Natural gas is experiencing a perfect storm of new technology, a reluctance to cut production, and a pricing anomaly that together may make it a dominant energy source in the U.S. in the decades ahead. How has this happened?
First, there's the commodity's low price. Natural gas hit a seven-year low on Thursday, falling through the psychologically significant $3-per-million-BTUs threshold, on rising supplies and low demand from industry and power plants. Traders say prices could fall to $2.25 to $2.50 per MMBtus before rebounding with increasing demand -- assuming the U.S. economy continues to recover.
Second, the price of natural gas will likely remain competitive with oil in the longterm, and possibly even cheaper on an energy-delivered-per-dollar basis. The main reason: Large storage capacity in the U.S. -- and energy companies' unwillingness to stop producing the stuff. New technology, including a process called hydraulic fracturing, enables the tapping of natural-gas sources in the previously cost-prohibitive regions of Appalachia, the mid-continent, the Gulf Coast, and the Rocky Mountains.

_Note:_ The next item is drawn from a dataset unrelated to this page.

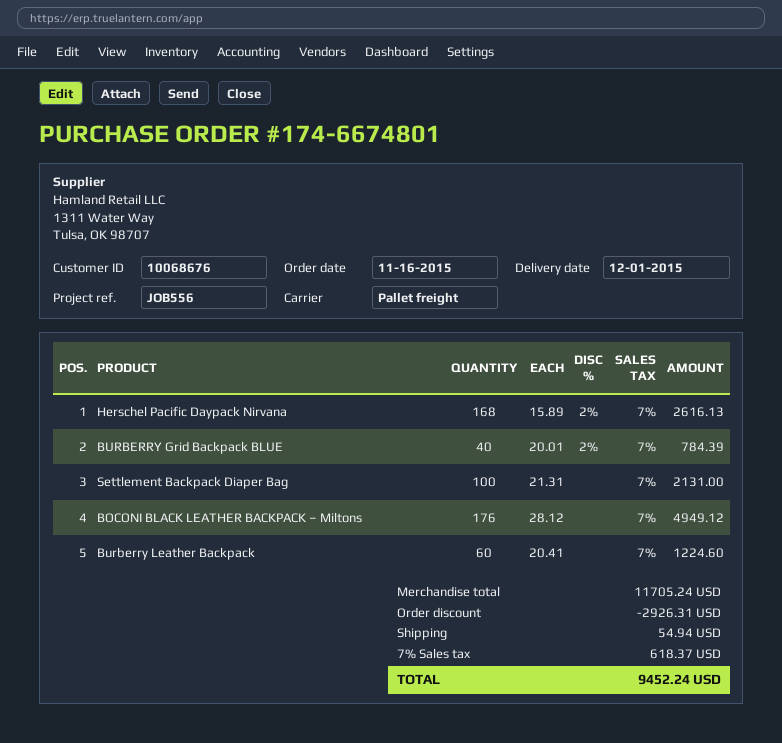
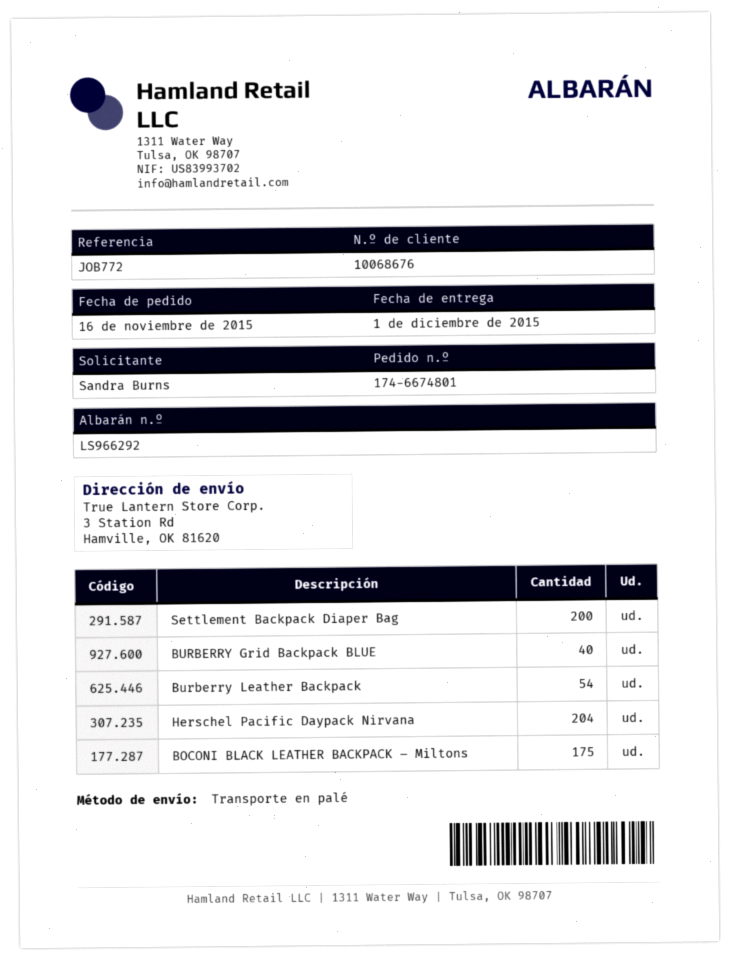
reference: JOB556 -> JOB772
Herschel Pacific Daypack Nirvana: 168 -> 204
Settlement Backpack Diaper Bag: 100 -> 200
BOCONI BLACK LEATHER BACKPACK – Miltons: 176 -> 175
Burberry Leather Backpack: 60 -> 54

Estimated U.S. natural gas reserves have increased 35 percent, mostly on the ability to access those new sources, with estimated reserves totaling 2,074 trillion cubic feet in 2008, up from 1,532 trillion cubic feet in 2006, according to the Potential Gas Committee, the New York Times reports.
Third, oil and natural gas compete for different customers and functions, and they orbit in different solar systems. Oil, trading at about $74, is now about 24 times the price of natural gas, about triple its historical average comparative expense over the past decade.
And oil, for many reasons, shows little sign of trending lower. Whether it's oil-as-an-asset-play, the threat of inflation, a weakening dollar, OPEC production cuts, or the prospect of rising demand in emerging markets, oil has found ways to defy gravity and remain at a lofty $60 to $75 a barrel despite high inventories and the worst global recession since the end of World War II. Each week, it seems, another oil sector analyst predicts a collapse for overpriced oil -- and each week, it doesn't happen.
The price disparity creates a new opportunity for natural gas to displace both oil and coal. More vehicles, especially fleets of buses, vans, and trucks, could move toward natural gas engines. A bill to increase tax incentives now working its way through Congress would further encourage those conversions. If the price disparity continues, more homeowners may convert heating systems to natural gas.
Coal is considerably cheaper for generating electricity than natural gas, but new Congressional legislation to penalize carbon emissions will likely decrease that advantage. Even the cleanest coal is dirtier than natural gas, which has a lower impact on climate change.
Still, after price, perhaps the most important selling point for natural gas is location: it's a domestic energy source, a crucial factor in a global economy that's likely to become more competitive in coming decades. The U.S. possesses ample conventional and unconventional natural gas, so nearly all the funds allocated to produce and use the energy source will remain in the domestic economy -- serving as a capital source for investment and creating domestic jobs. Our consumption of foreign oil sends $250 billion to $450 billion to foreign governments and suppliers each year -- an energy habit that has increased the U.S. trade deficit.
How significant is natural gas in the nation's energy policy? Oil and energy analyst Daniel Yergin, co-founder of Cambridge Energy Research Associates, has called unconventional natural gas "the biggest innovation in the energy business in the past 25 to 30 years."
What's Congress waiting for? The nation should pass legislation that increases tax credits to speed the conversion of vehicle, residential, and commercial energy systems to natural gas. Today, natural gas accounts for about 25 percent of the nation's energy production and 22 percent of its electricity production.
Natural gas is not without environmental concerns: it has a low (but not zero) impact on climate change, and some environmental groups are concerned that hydraulic fracturing will pollute drinking water sources. But the advantages of energy independence, more flexible foreign policy, ample reserves, retained wealth and increased jobs, and a lower carbon footprint tip the scale well in favor of a much bigger role for natural gas.